From the pages of
Pinedale Roundup
Volume 104, Number 13 - March 29, 2007
brought to you online by Pinedale Online

Mule deer season, permits might be reduced

by Julia Stuble

The Wyoming Game and Fish is proposing a reduction in the length of the hunting season and the number of nonresident permits for the Wyoming Range mule deer herd. The herd, whose numbers are declining due to loss of habitat and drought-induced poor quality forage, has been the subject of a study showing that the population on the Mesa’s winter range dropped by 46 percent last year.

The agency wants to improve the buck-todoe ratios and the quality of the bucks. About 200-300 fewer bucks will be taken next fall, said Bernie Holz the Jackson/Pinedale Regional Wildlife Supervisor in a statement, due to the shortened season and limited permits.

In region G, which encompasses the Wyoming Range, the nonresident quota will be dropped from 1,000 to 800, and the hunting season one week shorter. Improved buck-to-doe ratios do not necessarily increase population numbers on the ground, pointed out Pinedale/Jackson Wildlife Management Coordinator Scott Smith.

“We’re trying to put 200-300 more deer on the winter ranges by decreasing the buck harvest,” Smith said.

But there is a catch, he noted. “The wild card is whether or not those animals can make it through winter and be available for hunters next fall. At this point, with the habitat conditions, that’s unknown,” explained Smith.
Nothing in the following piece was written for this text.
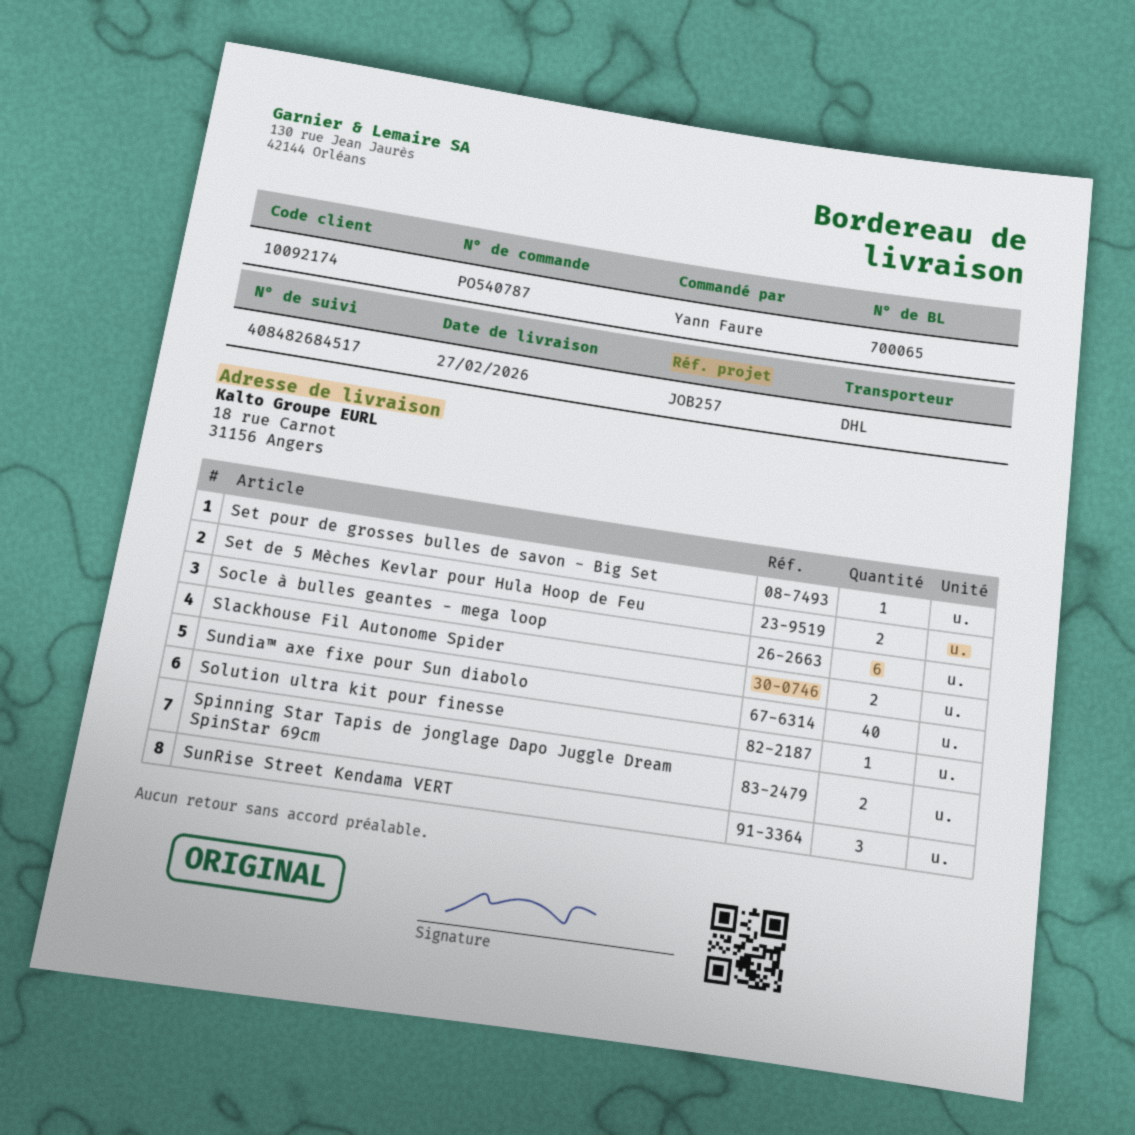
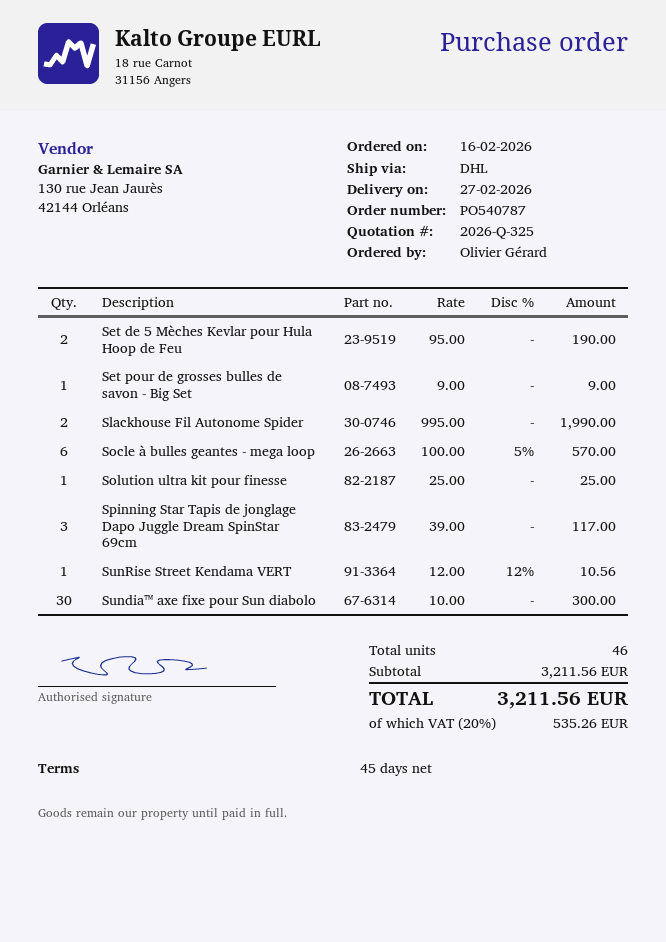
ordered by: Yann Faure -> Olivier Gérard
Sundia™ axe fixe pour Sun diabolo: 40 -> 30
Spinning Star Tapis de jonglage Dapo Juggle Dream SpinStar 69cm: 2 -> 3
SunRise Street Kendama VERT: 3 -> 1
“The key issue with the mule deer right now is habitat,” said Gary Amerine, a Wyoming Range outfitter and organizer of the group Citizens to Protect the Wyoming Range. “In my mind, we’re at a crossroads. If something isn’t done, there is a possibility that we can lose this mule deer resource, which we’re famous for.”

Amerine said he believes there is a “multitude” of reasons the mule deer herd is in trouble, including highway mortalities, drought, oil and gas development and an influx of people in the area. “I think it’s time for sportsmen’s groups, the Game and Fish, the BLM to sit at the same table to decide what we can do,” he commented. Of the Game and Fish’s plan to reduce buck take and the season, Amerine said it was a short-term “Band-aid” fix.

“I don’t think we can talk about increasing population numbers until the habitat issue is worked on,” he asserted. Last fall, the Game and Fish took a muchapplauded and rare stance against the Bureau of Land Management’s predilection for approving exceptions for oil and gas activity in the mule deer critical winter range. The poor quality of forage on the range, due to a longterm drought, was the agency’s reason for standing against additional disturbance to the herd.

Amerine noted that reducing the season and numbers of permits are “the only management tools the Game and Fish has,” and called for an interagency, perhaps industryfunded, approach to habitat improvement. Depending on Congress’s approval, a Game and Fish spearheaded initiative called the Wyoming Landscape Conservation Initiative could bring millions of federal dollars toward habitat improvement projects. However, this initiative is still in its infancy and a timeline for getting projects on the ground is unknown.

On Tuesday, Questar Corporation’s government affairs manager Charles Greenhawt told the House Natural Resources Committee that the company would spend a total of $1 billion on limiting the impacts on wildlife of its development on the Pinedale Anticline field. Greenhawt noted that the proposed supplemental Environmental Impact Statement for the Anticline, which could approve over 4,000 new wells, will be more environmentally-friendly than plans before. Methods like directional drilling and produced liquid pipelines would leave more acreage undisturbed for wildlife, Greenhawt asserted. Rollin Sparrowe, a resident of Daniel and board member on the Theodore Roosevelt Conservation Alliance argued that leasing in the West is “not being done right,” and that lands are being developed in sensitive areas without proper evaluations on the impacts to wildlife.

“I would give up hunting for a year if I knew it would make the next year better,” Amerine proposed, “But you have to go back to habitat. That’s the one way to increase these herds.” “I want to see our deer herds come back to the quality and quantity we’re famous for,” he concluded, noting that habitat improvements would be essential for that turn around.

The Game and Fish has hosted one public workshop already, in Alpine, where Smith noted there were two different viewpoints. “What we mainly heard last night [at the meeting] was the people supported the idea of trying to increase the number of bucks and their quality,” Smith said. A workshop will be held in Pinedale, on Monday, April 2 at 6 p.m. at the Library, and another in Jackson the night after, at 7 p.m. at the Teton County Extension building. Then, the comments will be compiled and sent to the Game and Fish Commissioners at their April meeting, where the final decision will be made.